Monday, March 3, 2008

Mont St Michel, Dead Germans and Calvados

My wife woke up with the start of a bad cold. However, she was game to visit Mont St. Michel. I stopped on the way at a small town pharmacy and used my guidebook French to ask for cold medicine. The very helpful druggist asked several questions concerning Tana’s general health and then recommended a cough medicine/expectorant. Chalk up yet another positive encounter with the French.

We had been warned that traffic would be heavy and it was. After creeping along for about an hour we finally got to the end of the causeway to Mont St. Michel. It looked like we would be treated to about another hour in traffic followed by a search for a parking space. As it was lunch time, we decided to stop for lunch at a restaurant with a view of the monastery and call it a day.

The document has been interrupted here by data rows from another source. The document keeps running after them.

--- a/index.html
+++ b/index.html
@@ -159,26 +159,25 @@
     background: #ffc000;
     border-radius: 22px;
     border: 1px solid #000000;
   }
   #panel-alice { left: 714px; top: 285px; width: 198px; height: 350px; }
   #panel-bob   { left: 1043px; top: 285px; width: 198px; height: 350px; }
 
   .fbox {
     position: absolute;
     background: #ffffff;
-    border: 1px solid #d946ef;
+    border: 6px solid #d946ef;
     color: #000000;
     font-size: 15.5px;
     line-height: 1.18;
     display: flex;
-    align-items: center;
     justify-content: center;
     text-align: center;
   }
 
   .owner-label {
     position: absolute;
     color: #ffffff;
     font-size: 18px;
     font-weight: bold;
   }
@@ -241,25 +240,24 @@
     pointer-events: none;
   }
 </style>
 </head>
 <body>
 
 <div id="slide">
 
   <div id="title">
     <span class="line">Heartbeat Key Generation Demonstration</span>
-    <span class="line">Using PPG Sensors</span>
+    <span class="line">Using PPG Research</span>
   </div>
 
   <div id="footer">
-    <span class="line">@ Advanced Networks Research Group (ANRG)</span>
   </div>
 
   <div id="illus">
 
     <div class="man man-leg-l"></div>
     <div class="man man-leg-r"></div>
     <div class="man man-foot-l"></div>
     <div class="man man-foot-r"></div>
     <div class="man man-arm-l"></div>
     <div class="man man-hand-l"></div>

Upon leaving, we saw signs to the German Cemetery. My wife decided she wanted to see what a German cemetery in France looked like. We had seen the British and American, so it was time to see the German. It turned out it was a large circular mausoleum made of dark stone holding 12,000 Germans. It was dark, ominous and depressing. The soldiers are buried above ground (My wife claims it was done like that so no German would rest in French soil), eight to a crypt. There were only a few visitors to this cemetery.

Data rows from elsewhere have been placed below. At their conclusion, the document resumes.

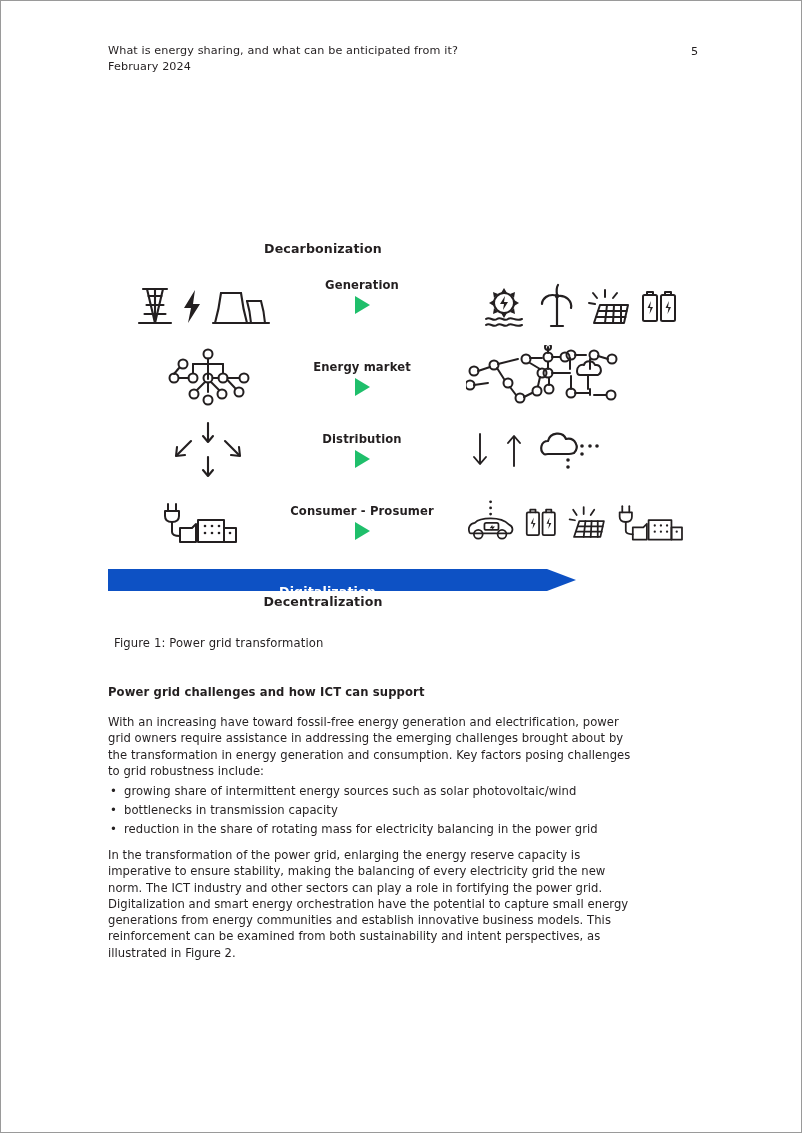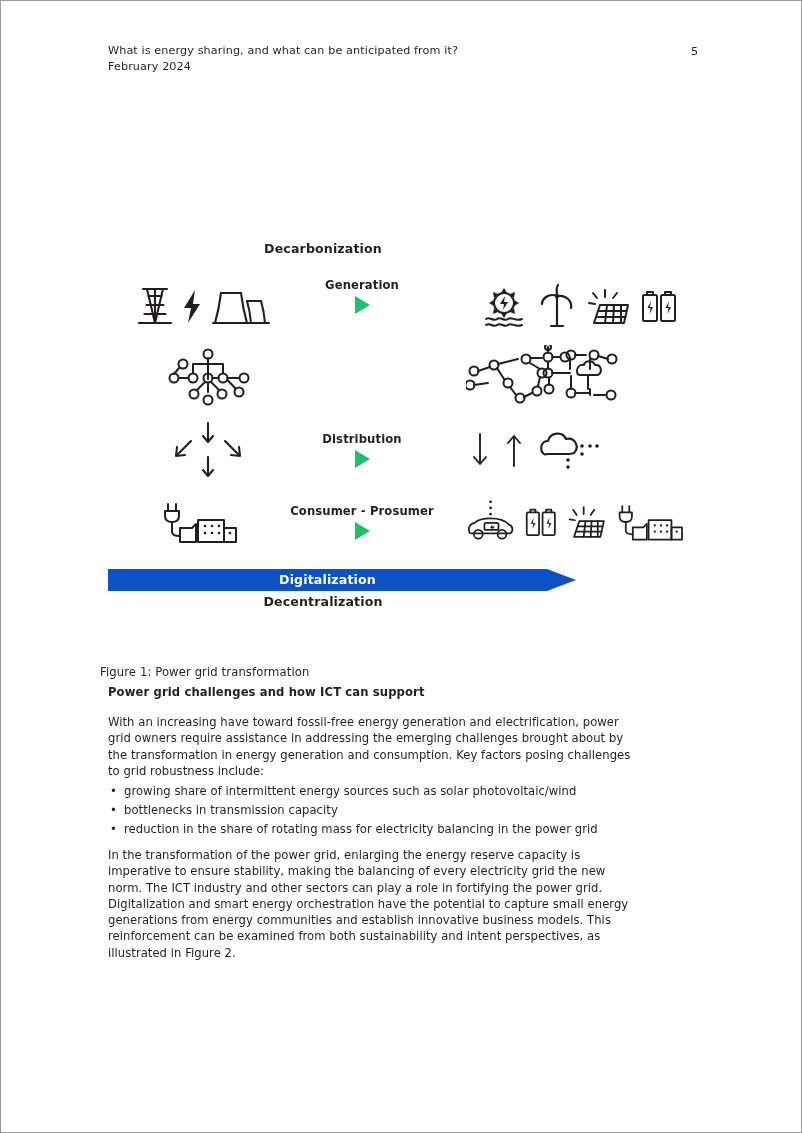--- a/index.html
+++ b/index.html
@@ -138,21 +138,21 @@
     left: 439px;
     top: 0;
     width: 0;
     height: 0;
     border-top: 11px solid transparent;
     border-bottom: 11px solid transparent;
     border-left: 29px solid #0d51c4;
   }
   .banner-text {
     position: absolute;
-    left: 0; top: 0;
+    left: 0; top: 12px;
     width: 439px;
     height: 33px;
     line-height: 22px;
     text-align: center;
     color: #ffffff;
     font-size: 12.6px;
     font-weight: bold;
     letter-spacing: .01em;
   }
   .decentral {
@@ -163,26 +163,25 @@
     text-align: center;
     font-size: 12.6px;
     font-weight: bold;
     color: #231f20;
     letter-spacing: .01em;
   }
 
   
   .caption {
     position: absolute;
-    left: 99px;
+    left: 113px;
     top: 635px;
     font-size: 11.6px;
     color: #231f20;
     letter-spacing: .01em;
-    margin-top: 29px;
   }
   .subhead {
     position: absolute;
     left: 107px;
     top: 684px;
     font-size: 11.6px;
     font-weight: bold;
     color: #231f20;
     letter-spacing: .01em;
   }
@@ -338,20 +337,24 @@
           <circle cx="84" cy="46" r="4.5"></circle>
           <path d="M19 28 L24 22"></path>
           <circle cx="28" cy="18" r="4.5"></circle>
           <path d="M53 36.5 V46"></path>
           <circle cx="53" cy="54" r="4.5"></circle>
           <path d="M50 36 L42 44"></path>
           <circle cx="39" cy="48" r="4.5"></circle>
           <path d="M56 36 L64 44"></path>
           <circle cx="67" cy="48" r="4.5"></circle>
         </svg>
+      </div>
+      <div class="row-mid">
+        <div class="row-label">Energy market</div>
+        <div class="tri"></div>
       </div>
       <div class="row-right">
         <svg width="170" height="66" viewBox="0 0 170 66" fill="none" stroke="#231f20" stroke-width="2" stroke-linecap="round" stroke-linejoin="round">
           <circle cx="8" cy="26" r="4.5"></circle>
           <circle cx="4" cy="40" r="4.5"></circle>
           <path d="M12 26 L24 22"></path>
           <path d="M8 40 L22 38"></path>
           <circle cx="28" cy="20" r="4.5"></circle>
           <path d="M31 23 L38 34"></path>
           <path d="M32 19 L52 14"></path>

We also saw a sign pointing to another American Cemetery, so we followed it to the lesser known cemetery in Brittany. This is a smaller cemetery with about 4,400 graves.

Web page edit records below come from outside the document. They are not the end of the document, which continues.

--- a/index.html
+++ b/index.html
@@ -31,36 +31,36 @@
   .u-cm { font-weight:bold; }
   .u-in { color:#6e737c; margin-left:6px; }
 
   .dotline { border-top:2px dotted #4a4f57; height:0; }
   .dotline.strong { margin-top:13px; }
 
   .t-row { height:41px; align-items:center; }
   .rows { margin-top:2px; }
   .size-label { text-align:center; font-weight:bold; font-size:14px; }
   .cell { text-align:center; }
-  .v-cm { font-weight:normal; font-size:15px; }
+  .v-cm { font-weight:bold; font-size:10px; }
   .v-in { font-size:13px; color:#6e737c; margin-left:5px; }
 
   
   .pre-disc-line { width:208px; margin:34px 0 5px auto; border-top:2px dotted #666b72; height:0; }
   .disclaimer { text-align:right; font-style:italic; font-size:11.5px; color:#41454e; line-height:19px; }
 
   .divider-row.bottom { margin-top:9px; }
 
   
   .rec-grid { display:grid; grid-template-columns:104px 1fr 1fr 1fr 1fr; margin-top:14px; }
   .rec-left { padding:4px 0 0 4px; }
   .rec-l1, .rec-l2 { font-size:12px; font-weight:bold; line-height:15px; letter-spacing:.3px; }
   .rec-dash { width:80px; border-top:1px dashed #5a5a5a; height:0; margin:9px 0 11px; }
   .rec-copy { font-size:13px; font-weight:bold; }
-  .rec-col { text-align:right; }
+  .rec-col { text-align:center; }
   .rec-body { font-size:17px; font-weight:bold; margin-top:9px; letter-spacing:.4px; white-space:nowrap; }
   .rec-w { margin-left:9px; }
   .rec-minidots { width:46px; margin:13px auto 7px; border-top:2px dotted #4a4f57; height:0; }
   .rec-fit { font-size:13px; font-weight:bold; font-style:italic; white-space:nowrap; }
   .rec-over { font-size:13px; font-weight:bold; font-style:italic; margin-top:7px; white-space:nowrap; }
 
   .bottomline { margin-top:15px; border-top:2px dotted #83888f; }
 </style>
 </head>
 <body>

With my wife feeling under the weather, we headed back early but first I had to stop at a roadside stand and buy some cider. Cider in France is fermented. It is NOT the bottled apple juice Americans are used to. They then take the fermented cider and distill it to make Calvados. (As a child, we used to leave cider that had "gone off" outside in the cold. The liquid that didn't freeze was called "Apple Jack" and was mostly alcohol) It so happened that the proprietor had a still and was giving away free samples of Calvados fresh from the condenser. Almost anyone in France is allowed to distill for personal use. Sometimes the French have some damn good ideas.